### RECORDS FOR THIS EXERCISE
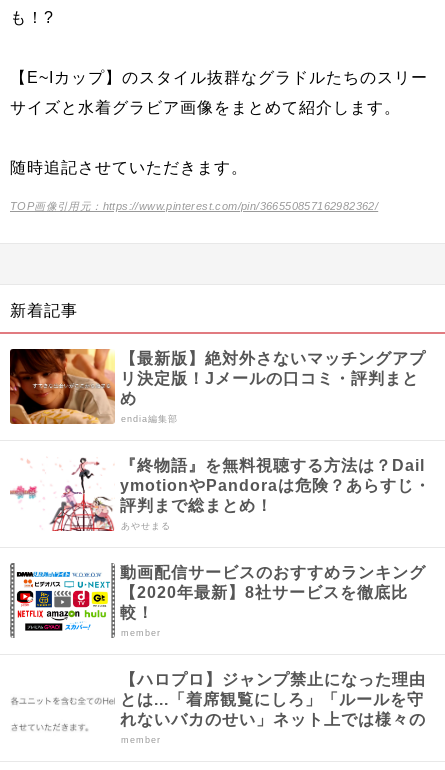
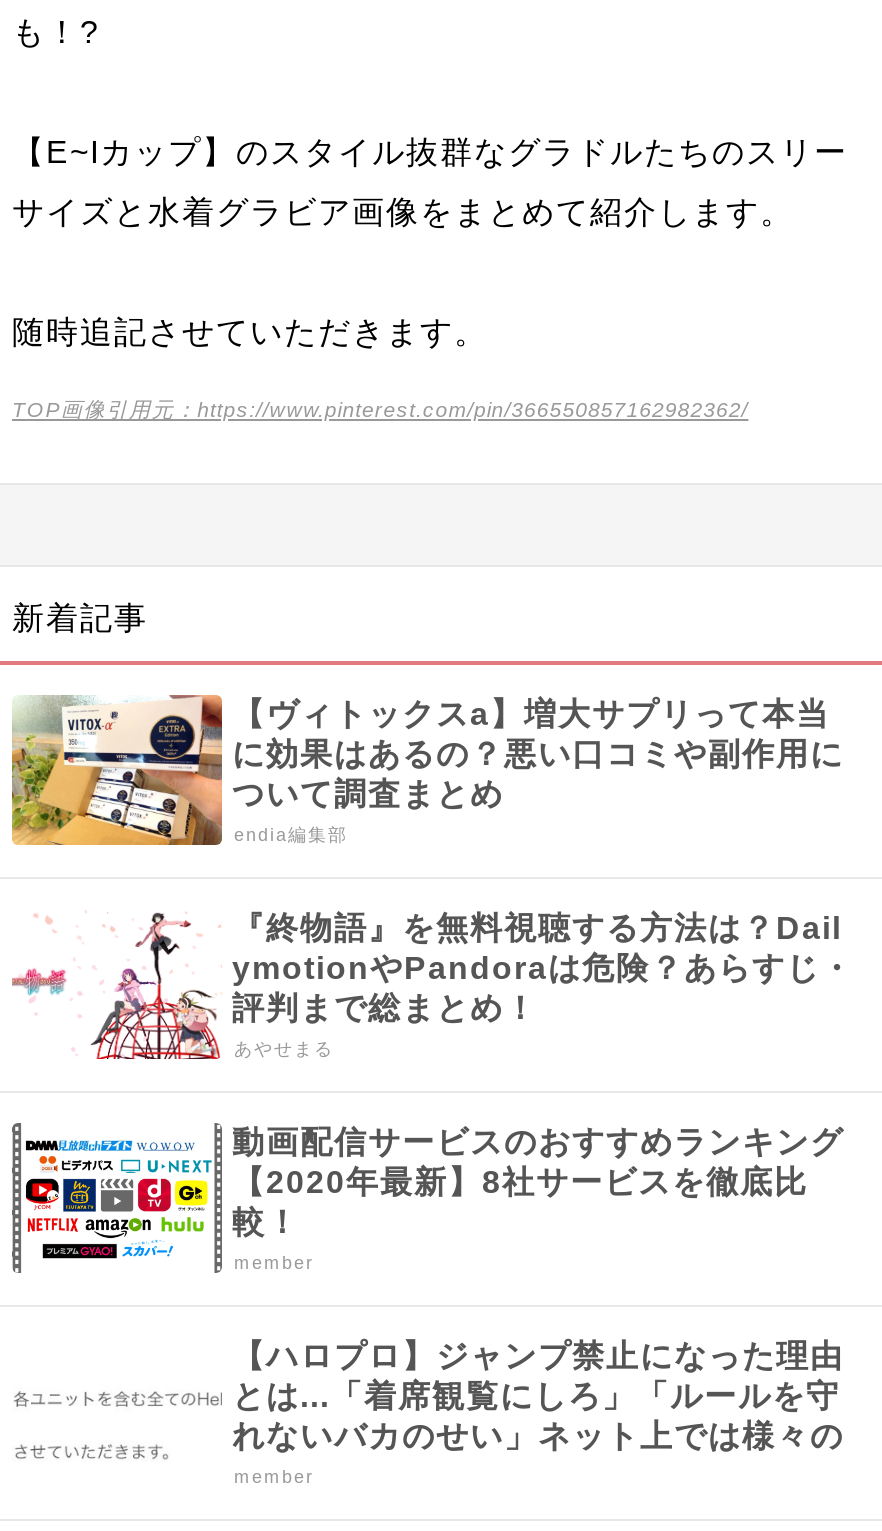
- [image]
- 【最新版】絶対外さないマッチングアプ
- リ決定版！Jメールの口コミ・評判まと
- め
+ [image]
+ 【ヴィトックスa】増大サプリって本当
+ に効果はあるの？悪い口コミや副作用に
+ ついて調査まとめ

* * *

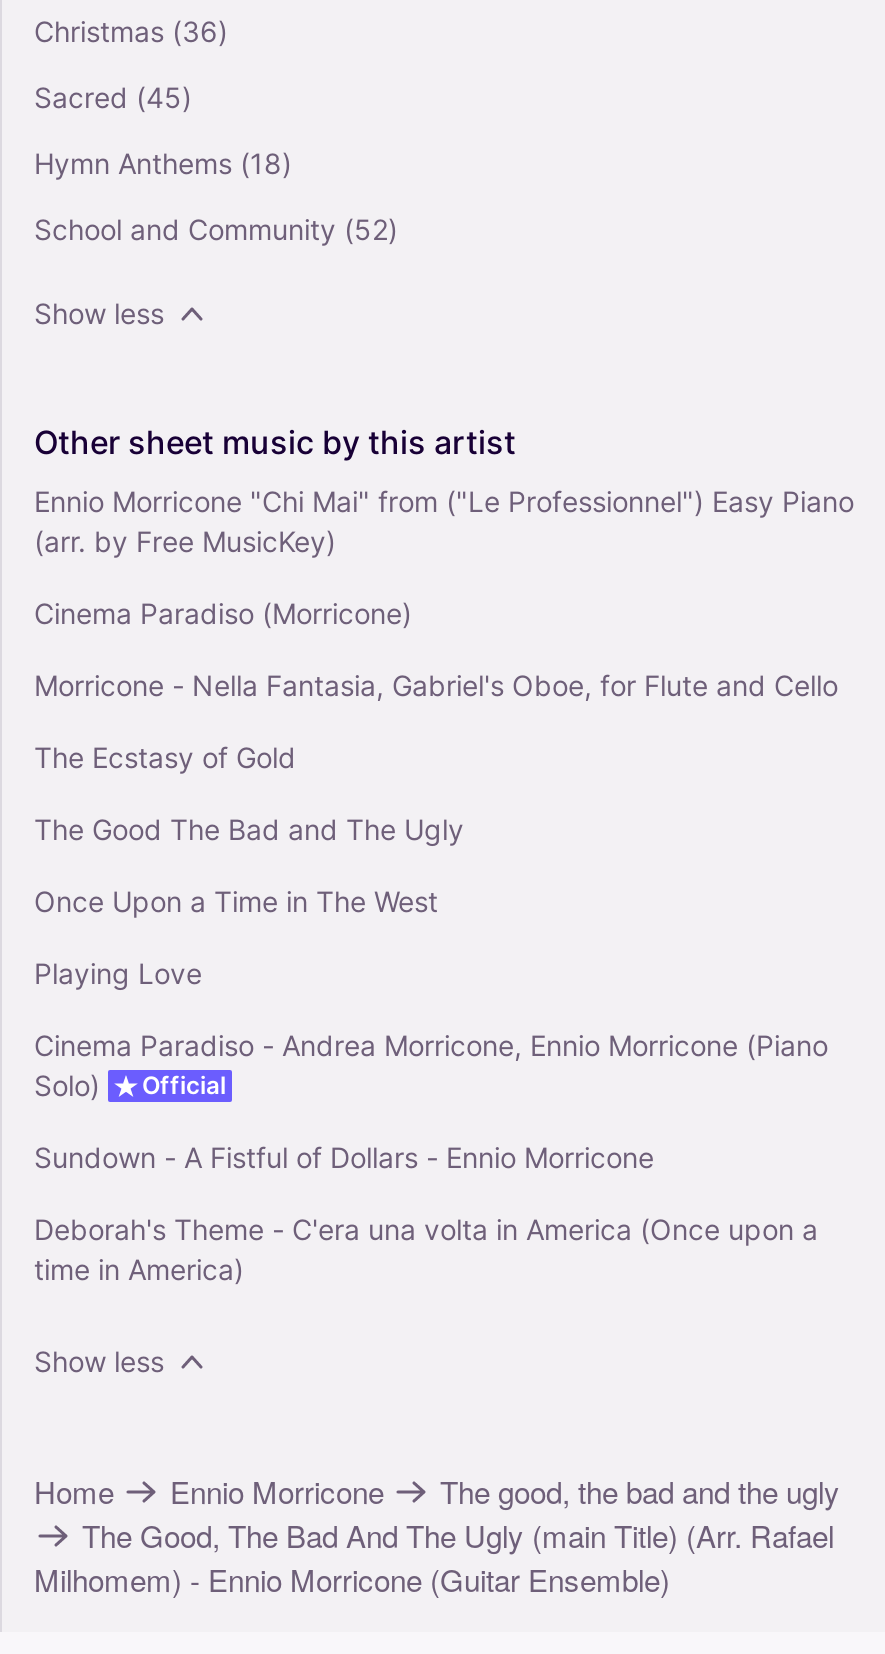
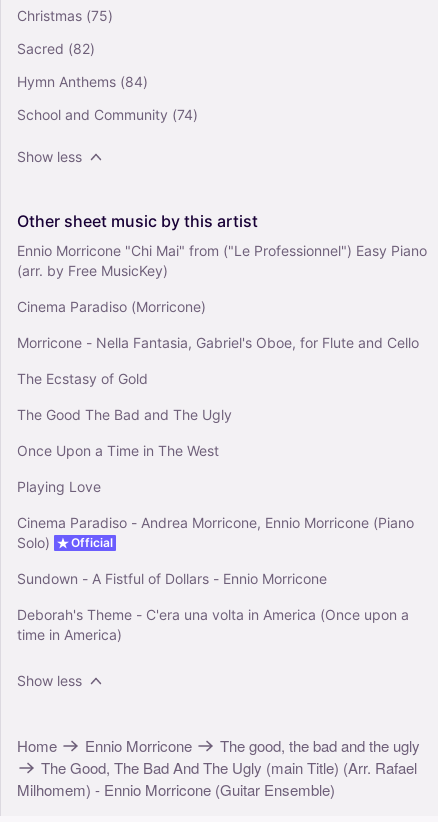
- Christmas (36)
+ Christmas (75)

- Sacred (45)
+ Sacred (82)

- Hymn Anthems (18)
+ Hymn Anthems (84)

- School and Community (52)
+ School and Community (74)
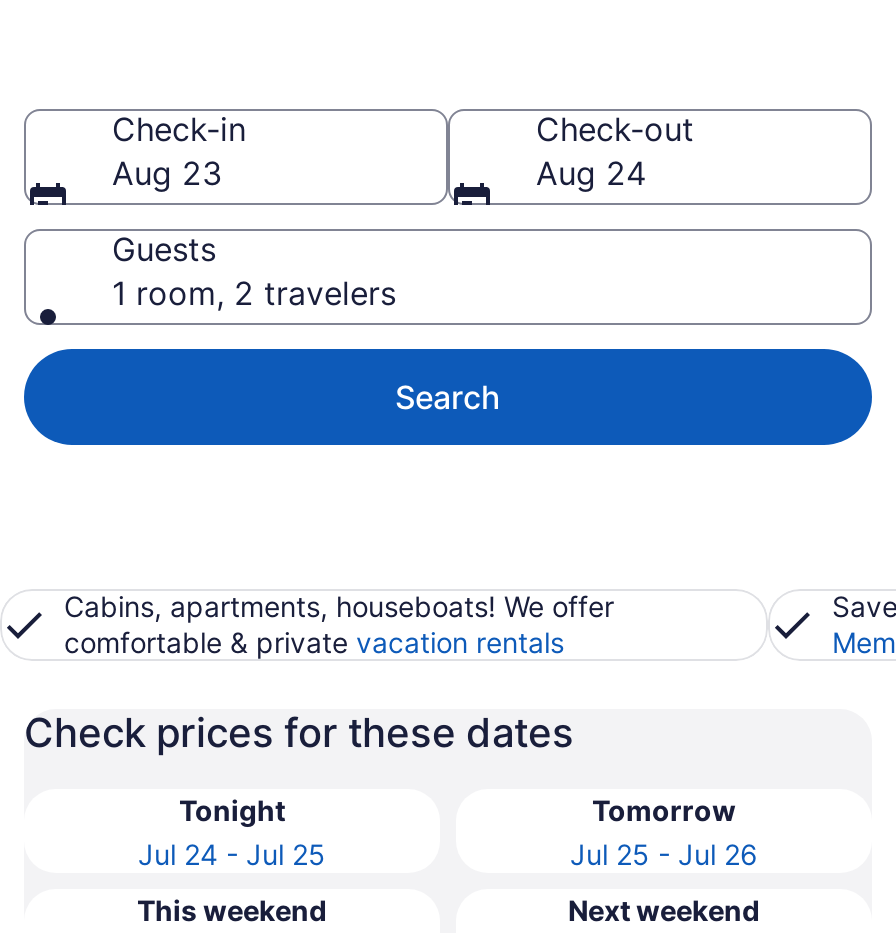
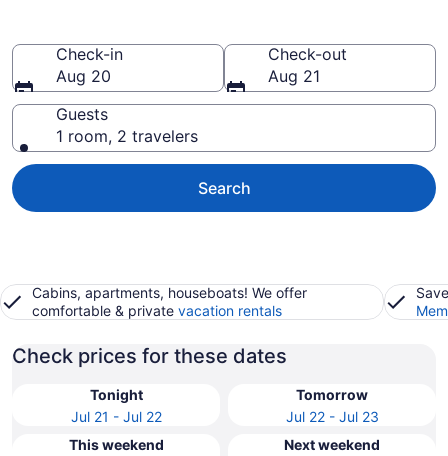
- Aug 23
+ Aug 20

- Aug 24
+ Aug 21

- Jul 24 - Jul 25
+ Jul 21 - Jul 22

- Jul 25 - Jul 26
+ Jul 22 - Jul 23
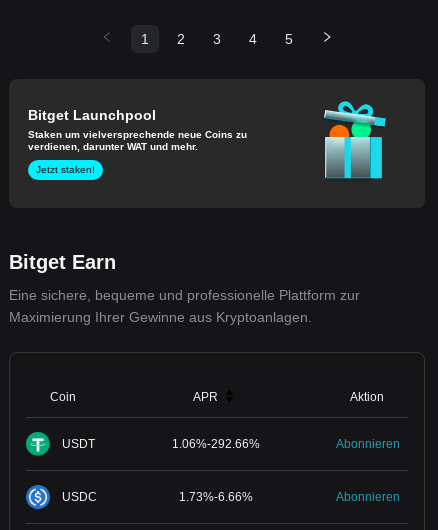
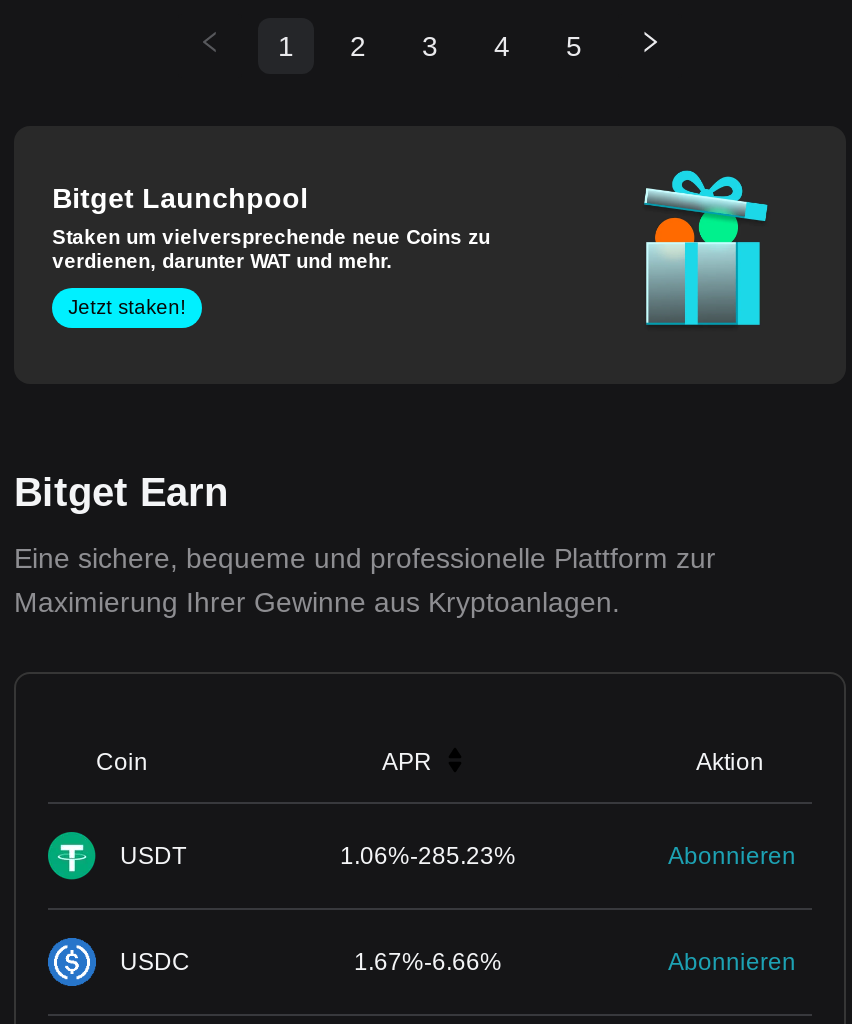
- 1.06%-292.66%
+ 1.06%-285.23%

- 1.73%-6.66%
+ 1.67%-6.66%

### WHAT TO PRODUCE
Report the number of lines in the entries above that include the string "School". Give nothing but the number.

### SOLUTION FOR THIS EXERCISE
2